WORK INSTRUCTIONS → Once you reach the line that contains "moved [23,1509,978,2382] ->", retype it and every line after it exactly, ending with the last line of the entries.

RECORDS FOR THIS TASK →
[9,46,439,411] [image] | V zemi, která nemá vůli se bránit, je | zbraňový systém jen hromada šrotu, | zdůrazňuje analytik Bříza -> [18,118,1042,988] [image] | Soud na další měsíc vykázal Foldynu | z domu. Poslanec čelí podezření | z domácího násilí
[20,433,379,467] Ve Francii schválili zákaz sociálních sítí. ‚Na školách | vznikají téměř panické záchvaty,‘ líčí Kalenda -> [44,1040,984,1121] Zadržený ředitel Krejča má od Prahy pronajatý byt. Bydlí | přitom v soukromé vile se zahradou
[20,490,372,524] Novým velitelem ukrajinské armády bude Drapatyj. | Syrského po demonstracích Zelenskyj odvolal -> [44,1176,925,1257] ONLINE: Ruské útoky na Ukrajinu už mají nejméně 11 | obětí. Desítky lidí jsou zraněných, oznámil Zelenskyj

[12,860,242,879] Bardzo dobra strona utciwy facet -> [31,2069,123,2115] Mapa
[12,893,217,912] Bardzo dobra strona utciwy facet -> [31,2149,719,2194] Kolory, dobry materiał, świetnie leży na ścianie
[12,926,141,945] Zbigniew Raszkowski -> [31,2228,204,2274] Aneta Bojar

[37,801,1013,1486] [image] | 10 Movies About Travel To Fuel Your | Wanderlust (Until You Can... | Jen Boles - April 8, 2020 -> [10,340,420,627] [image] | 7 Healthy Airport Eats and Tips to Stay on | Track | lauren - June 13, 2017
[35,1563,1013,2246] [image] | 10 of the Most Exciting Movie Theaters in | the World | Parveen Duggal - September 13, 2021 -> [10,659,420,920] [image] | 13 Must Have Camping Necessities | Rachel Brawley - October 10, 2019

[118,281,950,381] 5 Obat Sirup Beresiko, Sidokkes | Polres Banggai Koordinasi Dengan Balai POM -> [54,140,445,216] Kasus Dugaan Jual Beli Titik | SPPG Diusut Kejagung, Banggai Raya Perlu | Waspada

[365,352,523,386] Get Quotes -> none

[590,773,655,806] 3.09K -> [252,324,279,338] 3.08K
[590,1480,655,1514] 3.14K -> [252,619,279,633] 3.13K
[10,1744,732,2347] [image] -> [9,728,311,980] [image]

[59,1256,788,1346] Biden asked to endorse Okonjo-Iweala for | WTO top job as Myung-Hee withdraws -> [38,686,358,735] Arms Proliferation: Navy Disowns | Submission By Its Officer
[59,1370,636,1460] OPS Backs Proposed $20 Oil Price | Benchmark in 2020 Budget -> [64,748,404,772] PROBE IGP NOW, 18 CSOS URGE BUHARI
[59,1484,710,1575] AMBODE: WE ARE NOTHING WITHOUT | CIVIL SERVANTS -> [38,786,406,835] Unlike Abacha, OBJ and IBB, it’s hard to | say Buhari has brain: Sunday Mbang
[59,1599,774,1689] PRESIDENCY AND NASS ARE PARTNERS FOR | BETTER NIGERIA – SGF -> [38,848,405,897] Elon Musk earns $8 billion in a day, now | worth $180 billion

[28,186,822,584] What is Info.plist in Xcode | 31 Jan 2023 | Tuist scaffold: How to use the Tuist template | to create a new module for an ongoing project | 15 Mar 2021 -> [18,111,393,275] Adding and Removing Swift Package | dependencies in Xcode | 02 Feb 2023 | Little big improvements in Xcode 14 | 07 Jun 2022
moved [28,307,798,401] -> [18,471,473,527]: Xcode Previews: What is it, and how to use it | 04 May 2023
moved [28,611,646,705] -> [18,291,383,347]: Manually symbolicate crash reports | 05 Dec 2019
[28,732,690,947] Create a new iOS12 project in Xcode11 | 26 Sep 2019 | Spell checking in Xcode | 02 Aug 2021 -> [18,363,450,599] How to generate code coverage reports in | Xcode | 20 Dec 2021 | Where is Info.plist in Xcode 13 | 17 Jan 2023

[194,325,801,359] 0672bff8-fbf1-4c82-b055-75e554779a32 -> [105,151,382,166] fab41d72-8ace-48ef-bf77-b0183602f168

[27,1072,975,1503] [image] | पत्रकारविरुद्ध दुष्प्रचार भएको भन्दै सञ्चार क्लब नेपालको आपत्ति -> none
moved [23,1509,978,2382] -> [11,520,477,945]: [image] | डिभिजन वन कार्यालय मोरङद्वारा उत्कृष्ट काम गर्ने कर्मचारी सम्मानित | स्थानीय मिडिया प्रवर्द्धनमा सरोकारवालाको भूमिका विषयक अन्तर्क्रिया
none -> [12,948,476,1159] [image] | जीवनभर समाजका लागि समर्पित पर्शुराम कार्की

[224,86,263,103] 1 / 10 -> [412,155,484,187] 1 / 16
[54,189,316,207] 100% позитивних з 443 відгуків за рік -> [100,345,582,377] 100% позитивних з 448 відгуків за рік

EXPECTED ANSWER →
moved [23,1509,978,2382] -> [11,520,477,945]: [image] | डिभिजन वन कार्यालय मोरङद्वारा उत्कृष्ट काम गर्ने कर्मचारी सम्मानित | स्थानीय मिडिया प्रवर्द्धनमा सरोकारवालाको भूमिका विषयक अन्तर्क्रिया
none -> [12,948,476,1159] [image] | जीवनभर समाजका लागि समर्पित पर्शुराम कार्की

[224,86,263,103] 1 / 10 -> [412,155,484,187] 1 / 16
[54,189,316,207] 100% позитивних з 443 відгуків за рік -> [100,345,582,377] 100% позитивних з 448 відгуків за рік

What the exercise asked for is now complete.